The last two terms in Eq. (21) correspond to the GPQs in Eq. (12) of the text. To form the generalized pivotal quantity for πReceive, simply place μReceiveGPQ and \({\sigma}_{\boldsymbol{ReceiveGPQ}}^2\) from Eq. (21) into Eq. (11). More detail on this process is provided in Appendix B.2 of Burdick et al. [9].

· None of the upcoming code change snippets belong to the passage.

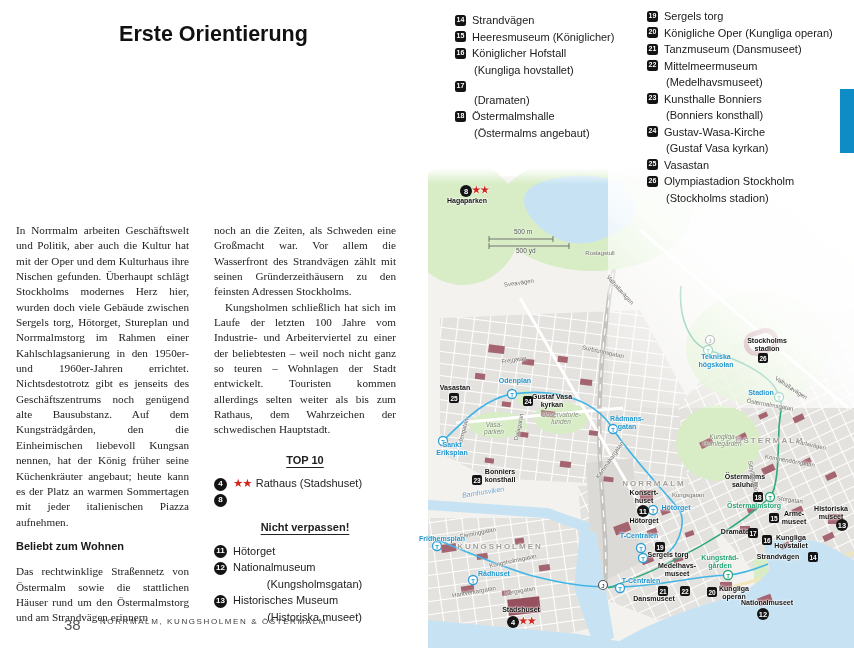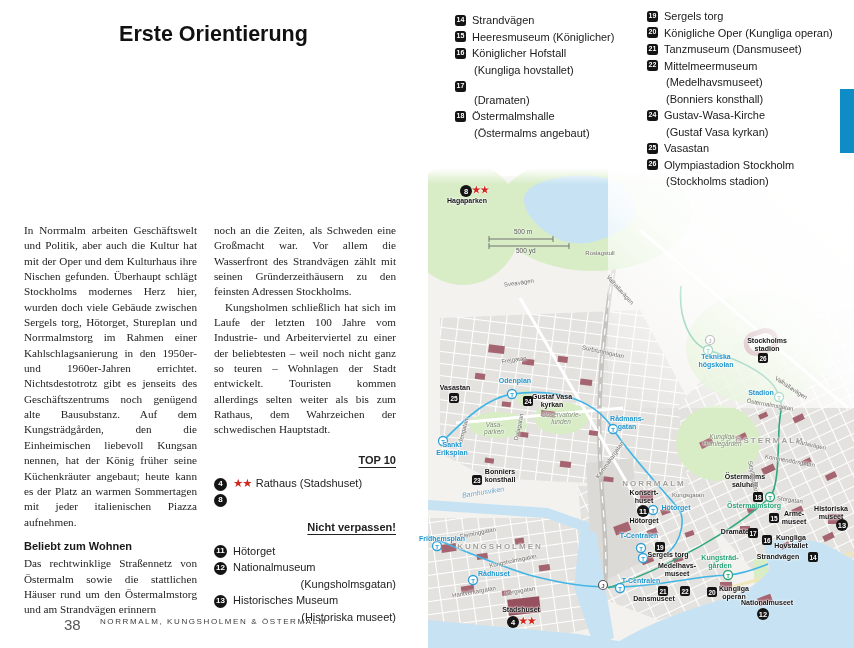"Kunsthalle Bonniers" div.li { html: none -> <div> <span>23</span> <span>Kunsthalle Bonniers</span> </div> }
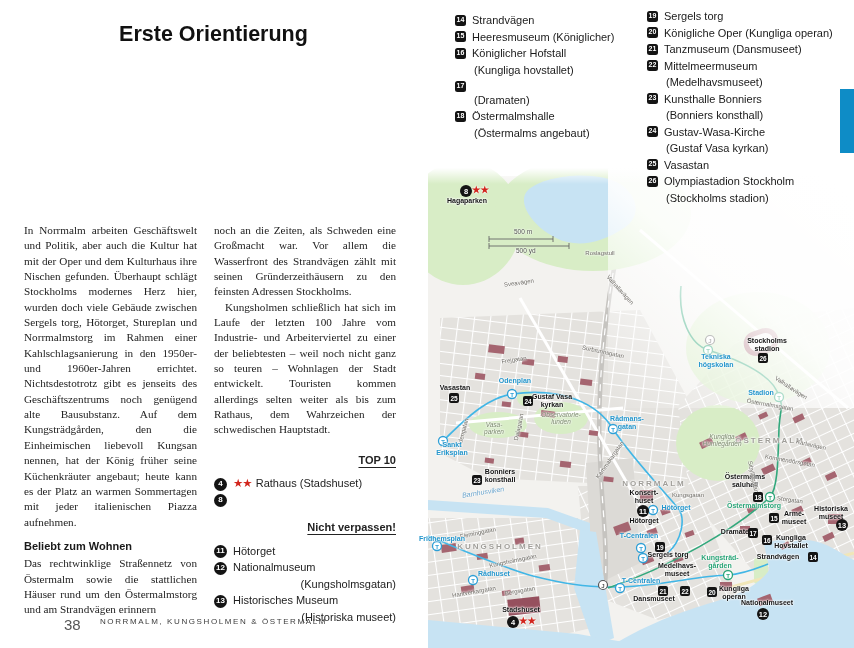"In Norrmalm arbeiten Geschäftswelt und" #col1 { left: 24px -> 16px }
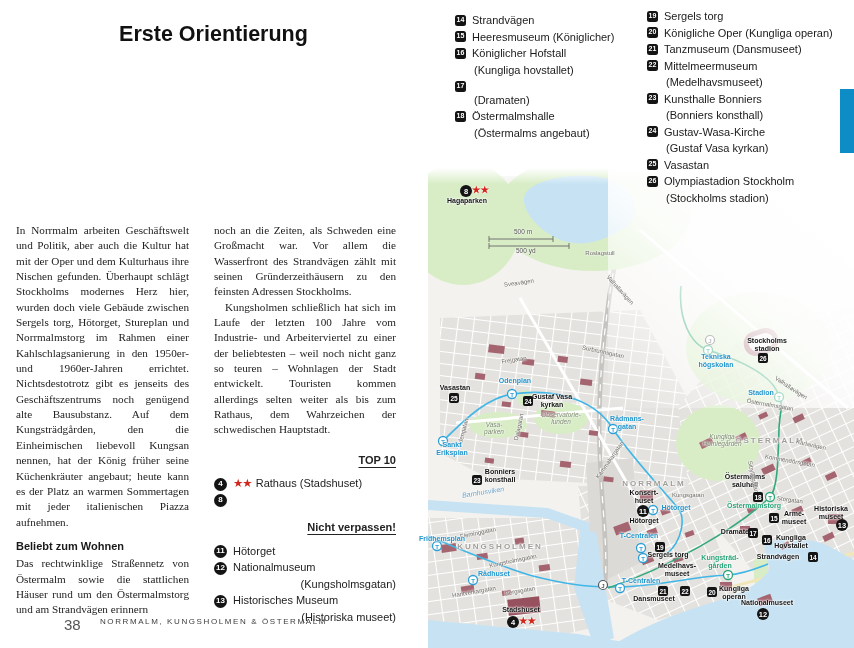"TOP 10" .secblock { text-align: right -> center }
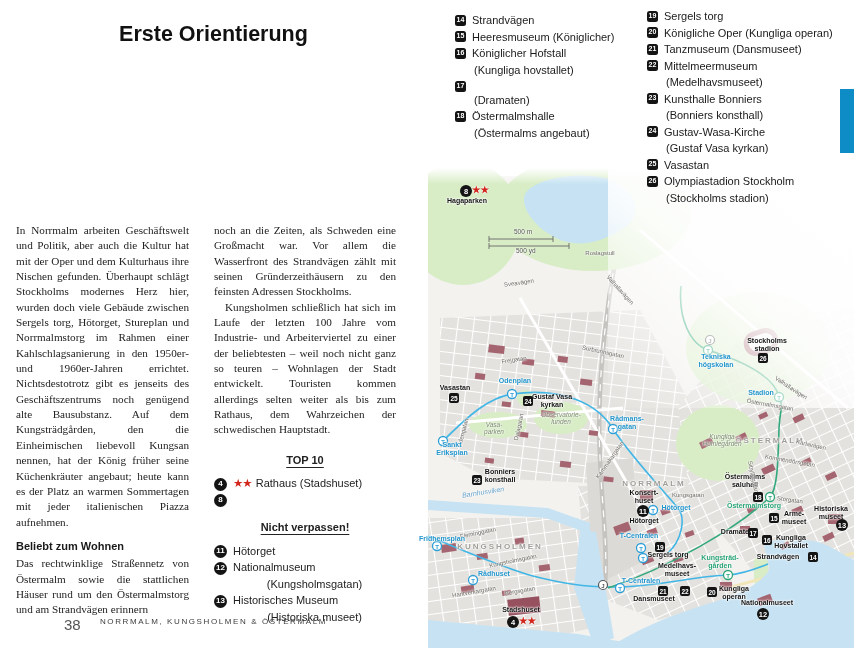"Beliebt zum Wohnen" .subhead { margin: 9px 0 2px 0 -> 9px 0 10px 0 }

Appendix 3 SAS IML code for example

proc iml;

start;

*Input values;

gpqiterations=100000;

type1error=0.05;

Nsend=16;

Nrec=16;

dfsend=15;

dfrec=15;

Truemeansend=102;

Trueanalvarsend=35;

Truelotsvar=10;

USL=125;

LSL=75;

*Results from the transfer study;

meanrec=104.53;

meansend=100.33;

varrec=38.27;

varsend=31.19;

Q=j(gpqiterations,1,0);

Seed1=53876321;

Seed2=29325845;

Seed3=85894525;

*GCI interval;

do c=1 to gpqiterations;

WS=2*RANGAM(Seed1,(nsend-1)/2);

WR=2*RANGAM(Seed2,(nrec-1)/2);

trueanalsendgpq=(dfsend)*varsend/WS;

trueanalrecgpq=(dfrec)*varrec/WR;

varrecgpq=trueanalvarsend*(trueanalrecgpq/trueanalsendgpq);

ZR=rannor(Seed3);

meanrecgpq=(meanrec-meansend)-ZR*sqrt(trueanalrecgpq/nrec+trueanalsendgpq/nsend)

+truemeansend;

OOSRecGPQ=1-probnorm((USL-meanrecgpq)/sqrt(varrecgpq+truelotsvar))+probnorm((LSL-meanrecgpq)/sqrt(varrecgpq+truelotsvar));

Q(|C,1|)= OOSRecGPQ;

end;

*Sort for OOSRecGPQ;

finalesgci1=j(gpqiterations,1,0);

x1=Q(|,1|);

b1=x1;

x1[rank(x1),]=b1;

finalesgci1(|,1|)=x1;

ubOOSgci=finalesgci1(|gpqiterations*(1-type1error),|);

meanrecest=truemeansend+(meanrec-meansend);

varrecest=trueanalvarsend*varrec/varsend;

OOSpointest=1-probnorm((USL-meanrecest)/sqrt(varrecest+truelotsvar))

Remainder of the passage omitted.